Some hints on making your stay at Nozawa Onsen ever better!
• Catch Shinkansen to Iiyama station and then Nozawa Liner bus from bus stop #4 outside Iiyama train station (buy tickets at vending machine) to Nozowa central bus stop. Buy tickets for return trip inside the Nozawa bus terminal office at the vending machine.
• Kuroneko Black Cat logistics - affordable way to send bags ahead to accommodation from airport or vice versa
• Cash is king - many stores and restaurants still only take cash
• Kids play area at bottom of Hikage gondola offers a free sled hire service
• A free snow mobile service runs between Nakasaka gondola and Hikage gondola.
• Ski lessons can be booked at information centre at Hikage as well as other gondola offices and ski shops
• Childcare located upstairs at information centre at Hikage gondola
• SPArena Super sento - family can bath together bring bathers or rent, also normal onsen cafe for breakfast or dinner
• St Anton Cafe - gelato & apple cinnamon buns steamed on street outside
• Loop shuttle bus leaves from Nozawa central bus stop to Nakasaka gondola at top of village.
• Winterland restaurant a great place for a casual meal of Chinese gyoza and beers with a small children's play area.
• Other places we ate:
• Tanuki Bar - modern fusion
• Gyoza restaurant (name?) Near Yamakotei Gyoza
• The Corner Steak House
• Winterland- near Central Bus Stop
• Spare a Onsen restaurant
• Hatoguruma- spacious and good local food
• Cafe Step - western breaky/lunch good coffee next to ski shop opposite Nagasaka Gondola
• The Craft Room - good coffee and western lunch near Nagasaka Gondola
• Uenotaira Lodge - cafeteria top of Hikage gondola
• Hatoguruma - good local food, spacious and non-smoking
• Local food restaurant behind Hikage Information Centre - only restaurant open at Hikage base as at 20th Dec.

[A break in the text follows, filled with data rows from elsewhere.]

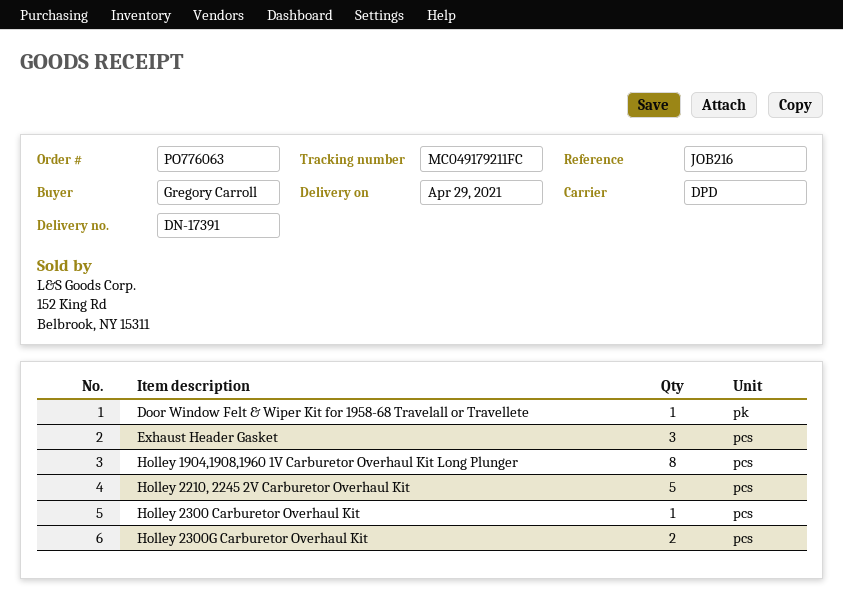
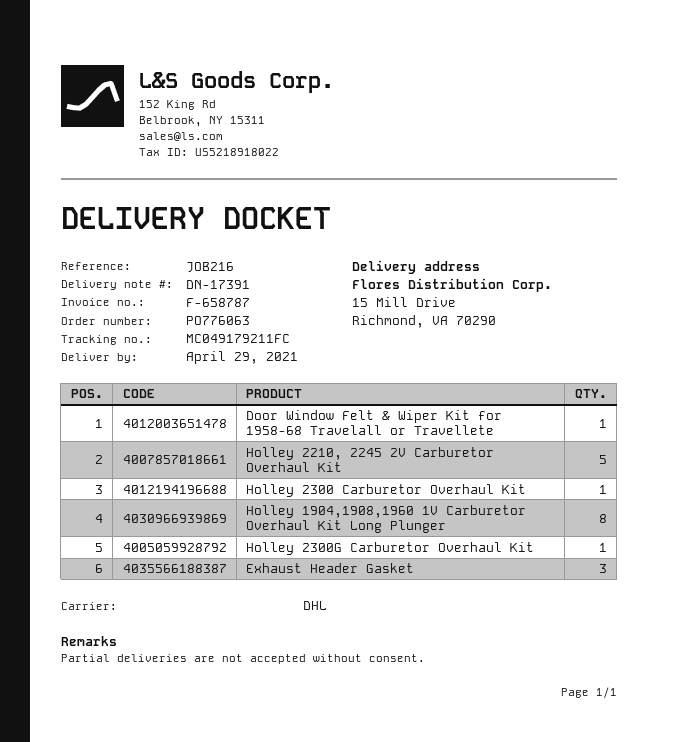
shipping method: DPD -> DHL
Holley 2300G Carburetor Overhaul Kit: 2 -> 1

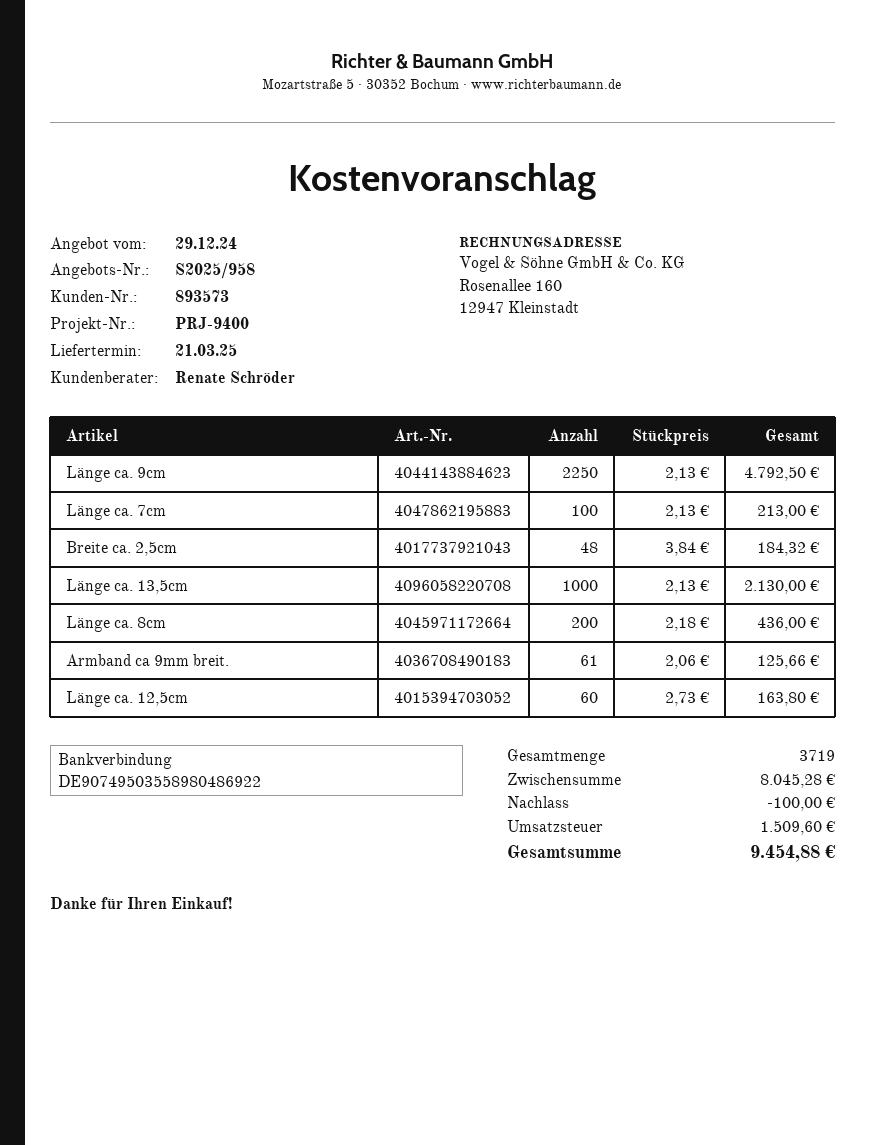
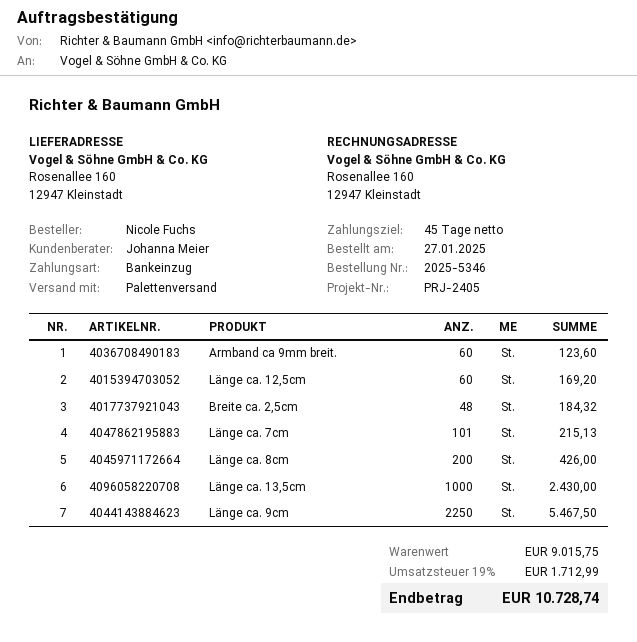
reference: PRJ-9400 -> PRJ-2405
sales rep: Renate Schröder -> Johanna Meier
Länge ca. 9cm: 2250 for 4792.50 -> 2250 for 5467.50
Länge ca. 7cm: 100 for 213.00 -> 101 for 215.13
Länge ca. 13,5cm: 1000 for 2130.00 -> 1000 for 2430.00
Länge ca. 8cm: 200 for 436.00 -> 200 for 426.00
Armband ca 9mm breit.: 61 for 125.66 -> 60 for 123.60
Länge ca. 12,5cm: 60 for 163.80 -> 60 for 169.20
subtotal: 8045.28 -> 9015.75
discount: 100.00 -> none
tax: 1509.60 -> 1712.99
total: 9454.88 -> 10728.74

More to open after Xmas
• Withdraw cash at post office but check hours, max ¥50,000 per withdrawal with a ¥200 fee
• Snow monkey day trip is popular but wear proper footwear as some nearby construction is making the area muddy.
• Take your own bath towel and small white body washing towel and soap/shampoo from your hotel to the public bath as there is usually none available to borrow
• If staying in village can use the Yu-Road moving walk travelator to reach Hikage Station gondola. If it is in operation at the time of your stay!